[User interface change data]
════════
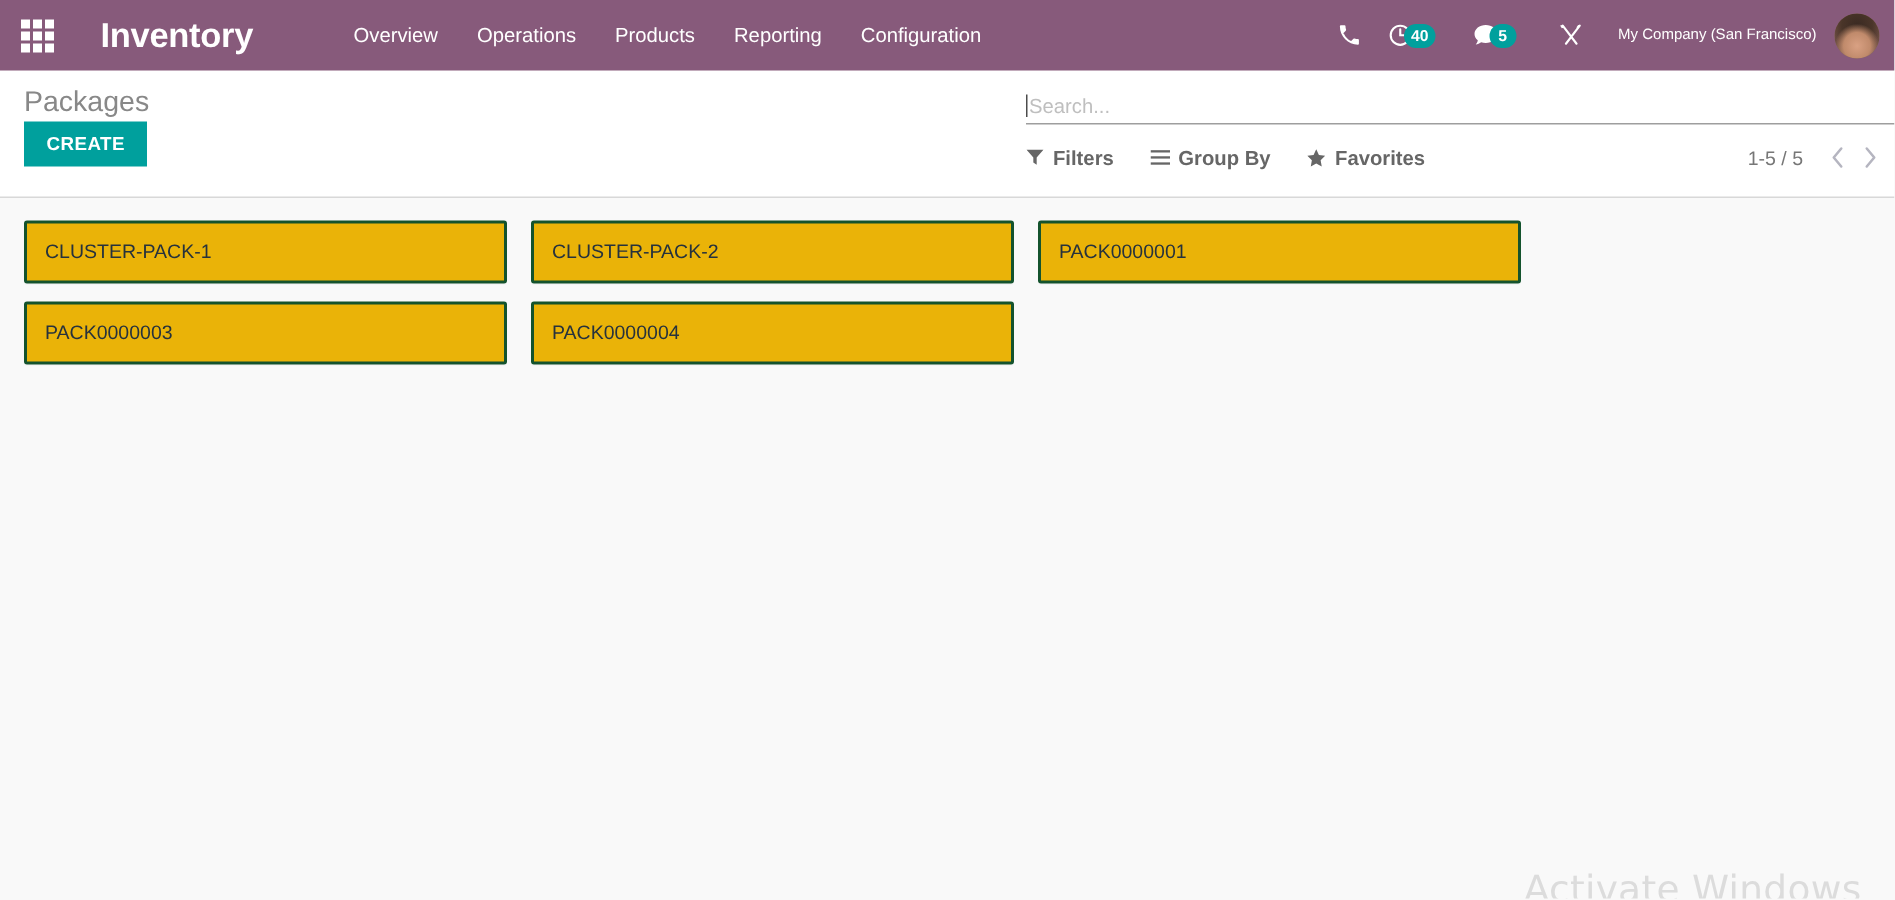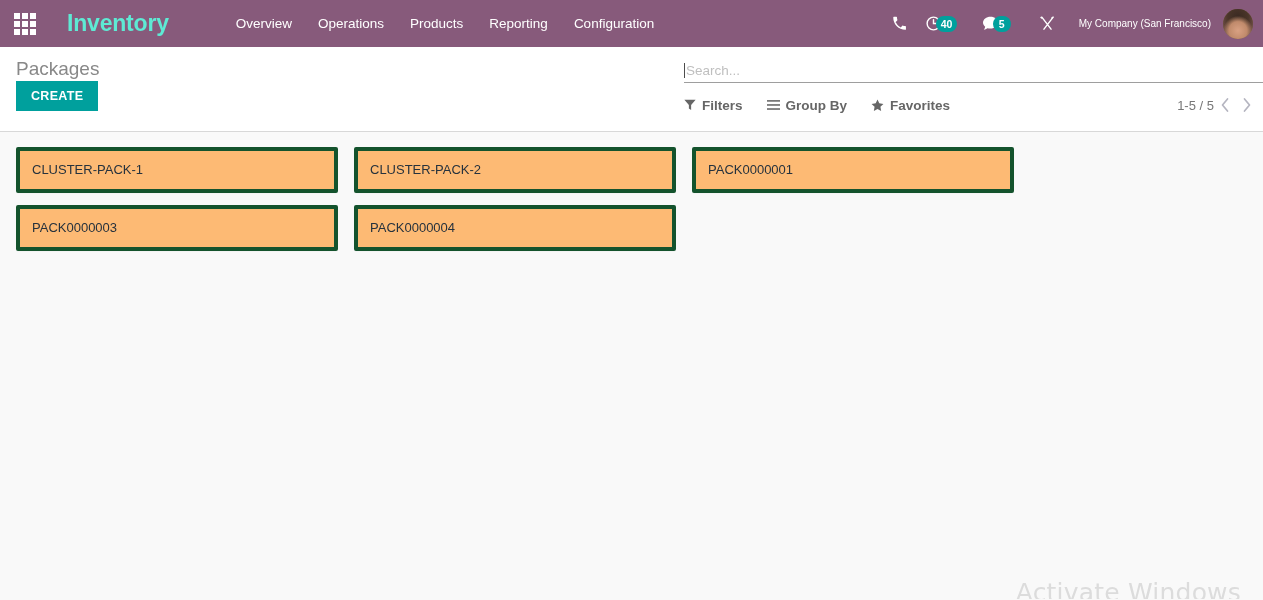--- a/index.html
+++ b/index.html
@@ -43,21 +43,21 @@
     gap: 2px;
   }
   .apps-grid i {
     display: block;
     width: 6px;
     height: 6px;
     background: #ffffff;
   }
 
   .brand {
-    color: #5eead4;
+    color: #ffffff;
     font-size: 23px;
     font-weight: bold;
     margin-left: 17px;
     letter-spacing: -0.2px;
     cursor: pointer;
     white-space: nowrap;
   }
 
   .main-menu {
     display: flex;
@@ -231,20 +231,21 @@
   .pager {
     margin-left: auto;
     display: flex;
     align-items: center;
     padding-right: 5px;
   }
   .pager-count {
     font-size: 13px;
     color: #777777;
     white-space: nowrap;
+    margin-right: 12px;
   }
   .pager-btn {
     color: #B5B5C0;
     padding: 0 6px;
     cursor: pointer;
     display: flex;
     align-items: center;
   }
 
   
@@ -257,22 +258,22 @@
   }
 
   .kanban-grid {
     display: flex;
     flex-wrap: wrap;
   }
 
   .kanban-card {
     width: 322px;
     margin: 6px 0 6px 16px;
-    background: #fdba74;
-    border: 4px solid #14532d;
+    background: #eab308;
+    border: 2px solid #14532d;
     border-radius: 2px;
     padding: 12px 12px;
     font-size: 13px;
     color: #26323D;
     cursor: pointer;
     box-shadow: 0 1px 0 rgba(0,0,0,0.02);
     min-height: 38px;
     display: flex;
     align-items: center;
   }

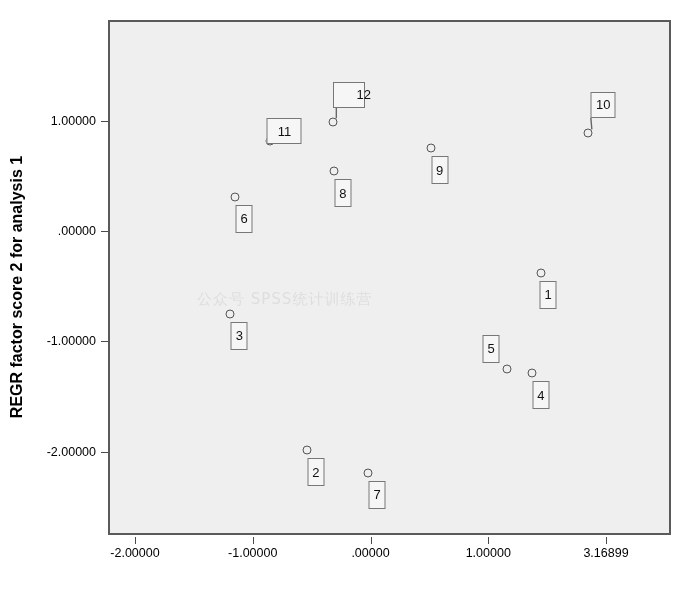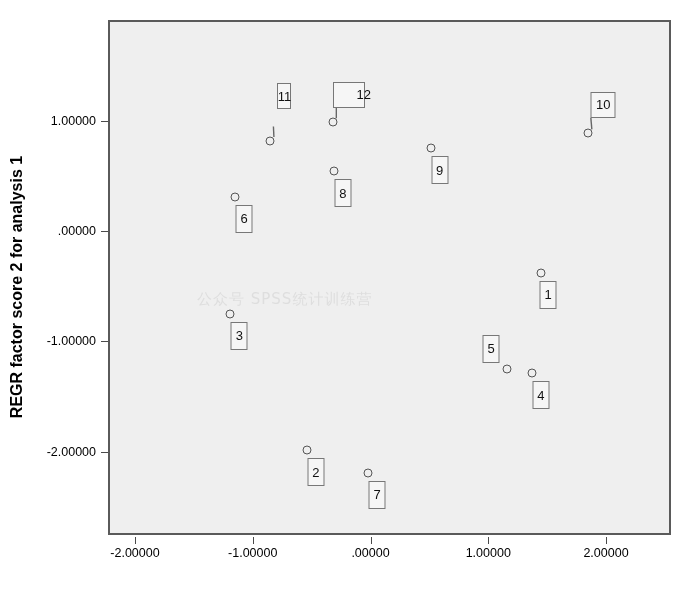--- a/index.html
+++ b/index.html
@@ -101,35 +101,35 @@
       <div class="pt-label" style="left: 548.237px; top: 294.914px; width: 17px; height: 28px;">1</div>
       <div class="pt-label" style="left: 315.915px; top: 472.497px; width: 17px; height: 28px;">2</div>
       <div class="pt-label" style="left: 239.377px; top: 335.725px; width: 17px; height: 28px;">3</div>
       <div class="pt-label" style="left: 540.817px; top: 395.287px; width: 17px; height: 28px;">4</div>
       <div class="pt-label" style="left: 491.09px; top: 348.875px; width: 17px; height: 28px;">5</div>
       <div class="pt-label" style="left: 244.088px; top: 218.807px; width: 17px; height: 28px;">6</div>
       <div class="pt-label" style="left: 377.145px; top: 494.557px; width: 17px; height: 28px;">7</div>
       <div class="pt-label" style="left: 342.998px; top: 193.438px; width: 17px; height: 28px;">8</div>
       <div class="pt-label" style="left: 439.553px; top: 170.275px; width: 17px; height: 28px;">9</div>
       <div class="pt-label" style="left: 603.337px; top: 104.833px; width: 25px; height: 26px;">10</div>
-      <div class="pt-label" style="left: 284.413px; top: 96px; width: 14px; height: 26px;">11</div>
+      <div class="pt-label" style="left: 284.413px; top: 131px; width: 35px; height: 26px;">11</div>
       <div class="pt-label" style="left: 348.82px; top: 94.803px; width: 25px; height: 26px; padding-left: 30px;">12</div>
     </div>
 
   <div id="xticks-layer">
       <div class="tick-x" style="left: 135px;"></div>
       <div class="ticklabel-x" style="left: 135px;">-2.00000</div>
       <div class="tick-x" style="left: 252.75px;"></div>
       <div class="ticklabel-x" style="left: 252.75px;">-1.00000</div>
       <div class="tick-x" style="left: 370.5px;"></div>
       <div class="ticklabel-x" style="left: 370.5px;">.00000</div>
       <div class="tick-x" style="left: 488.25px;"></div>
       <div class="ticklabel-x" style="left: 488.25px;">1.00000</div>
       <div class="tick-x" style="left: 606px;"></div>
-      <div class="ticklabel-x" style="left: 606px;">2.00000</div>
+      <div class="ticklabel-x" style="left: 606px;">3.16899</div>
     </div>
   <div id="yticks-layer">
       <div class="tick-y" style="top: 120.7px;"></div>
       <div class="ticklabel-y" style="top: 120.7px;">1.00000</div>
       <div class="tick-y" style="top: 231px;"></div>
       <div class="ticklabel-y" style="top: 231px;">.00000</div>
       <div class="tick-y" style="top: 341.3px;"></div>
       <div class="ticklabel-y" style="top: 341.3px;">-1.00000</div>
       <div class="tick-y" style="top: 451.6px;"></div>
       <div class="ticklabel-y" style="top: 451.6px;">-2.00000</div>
════════
**Exercise objective**. Report every line of the data above that contains the string "right" by copying it in full.

**Exercise output**.
     padding-right: 5px;
+    margin-right: 12px;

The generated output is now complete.